Assenti para o guarda telmarino que estava do lado de dentro da porta da sala do trono e este abriu a porta para que o minotauro carcereiro trouxesse Rilian acorrentado até o centro da sala.

— O homem que tentou matar a rainha Susana irá junto? - Glenstorm perguntou, seu tom não denotava qualquer tipo de acusação, apesar dos burburinhos tomarem conta do salão.

Então fiz um sinal para que todos se acalmassem.

— Senhores, senhores! - Pedi. Silêncio se fez na sala - A rainha Susana é minha irmã e não imaginam a preocupação e a raiva que o ato impensado de Rilian me fez passar. - O rapaz baixou a cabeça e eu troquei um olhar com Lúcia - Quando Rilian descobriu a verdade a respeito da morte de seu pai, no entanto, ele se arrependeu amargamente do que fez, segundo conta a rainha Lúcia.

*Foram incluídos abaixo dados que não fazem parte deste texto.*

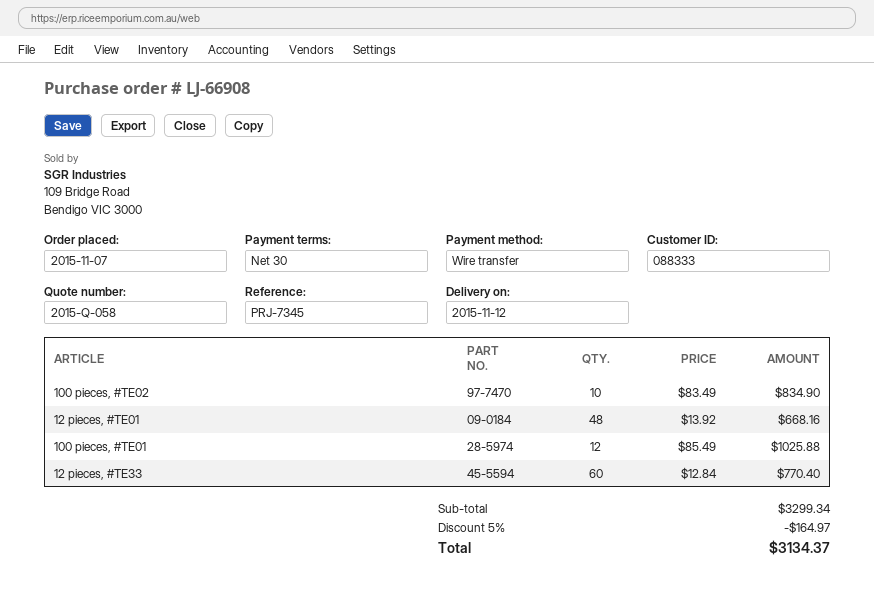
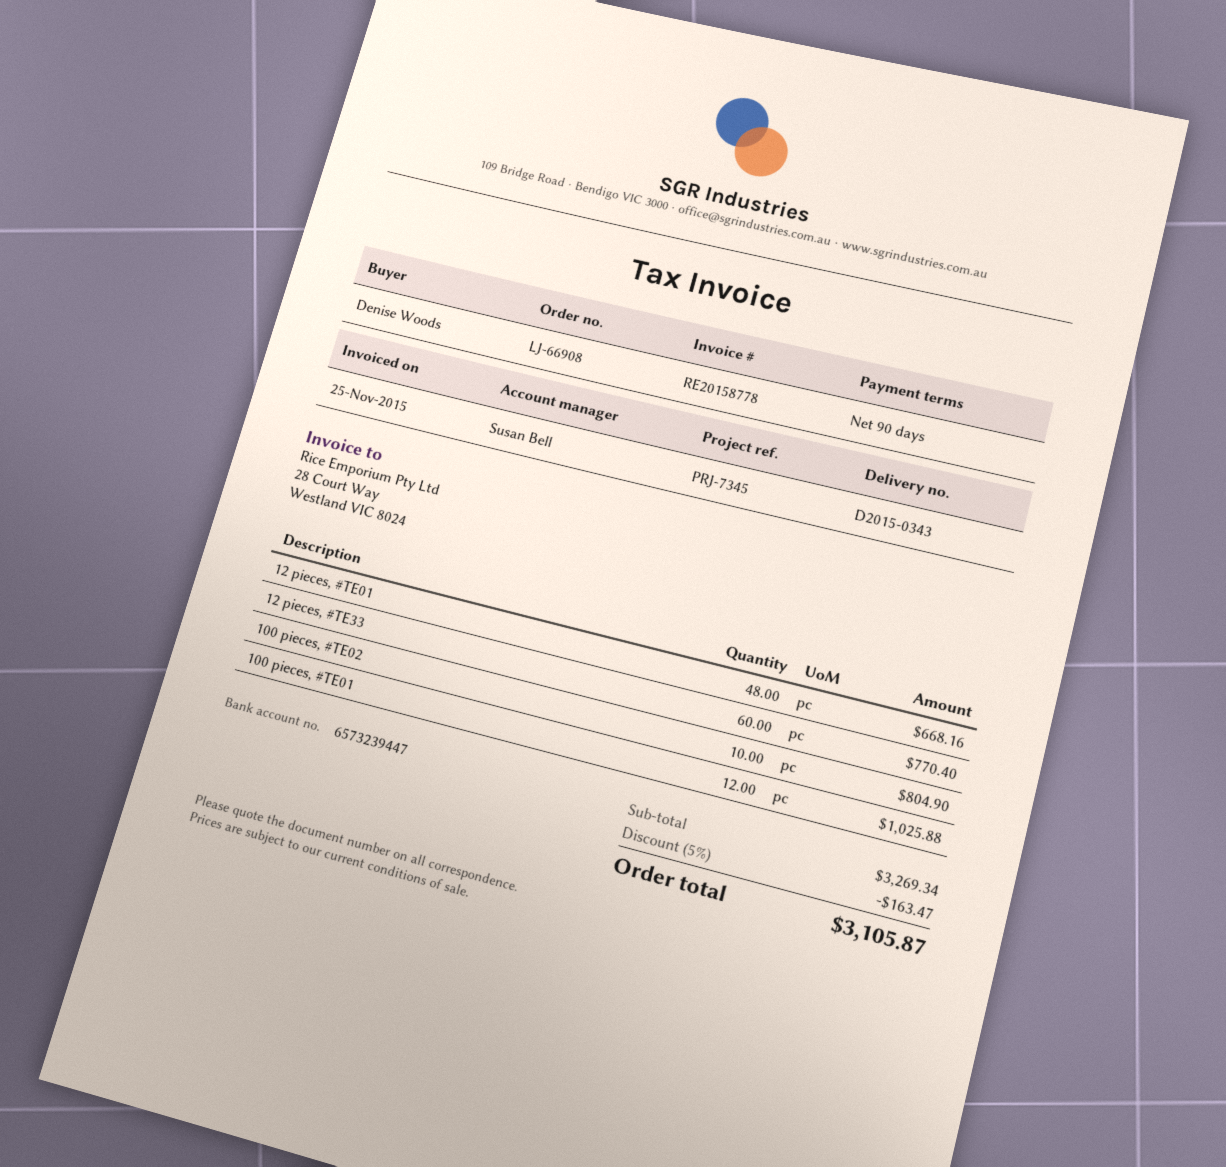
payment terms: 30 days -> 90 days
100 pieces, #TE02: 10 for 834.90 -> 10 for 804.90
subtotal: 3299.34 -> 3269.34
discount: 5% = 164.97 -> 5% = 163.47
total: 3134.37 -> 3105.87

Aquela foi a deixa para que Lúcia falasse. 

— Eu acredito no arrependimento de Rilian, mas não cabe a mim dar a sentença a ele - Lúcia se aproximou de Rilian respeitosamente enquanto falava. - O julgamento de Rilian acontecerá depois da nossa batalha e vitória contra os ardis de Calormânia. Mas nós gostaríamos que ouvissem o que Rilian tem a dizer antes que o rei Pedro decida se seguirá ou não a ordem de Aslam.

— Uma ordem de Aslam deve ser seguida de imediato! - Windren argumentou.

— O Leão não pode nos dizer o que fazer sem que antes pensemos a respeito! - Theodor retrucou - O garoto quase cometeu um regicídio!

— Contra a lei não há argumentos! - Argos reforçou - O rapaz não é digno de confiança e deve ser punido!

— Pela lei, realmente não. - Dr. Cornelius ressaltou - Mas lembrem-se que Aslam pagou a traição de Edmundo e seu delito foi perdoado. O garoto traidor rei se tornou e nenhum de nós tem o direito de questionar suas ordens.

— Deixem que o rapaz fale! - Caça-Trufas esbravejou. - Os narnianos deram uma chance ao rei Caspian um dia e todos foram salvos. Deixe que o rapaz se explique!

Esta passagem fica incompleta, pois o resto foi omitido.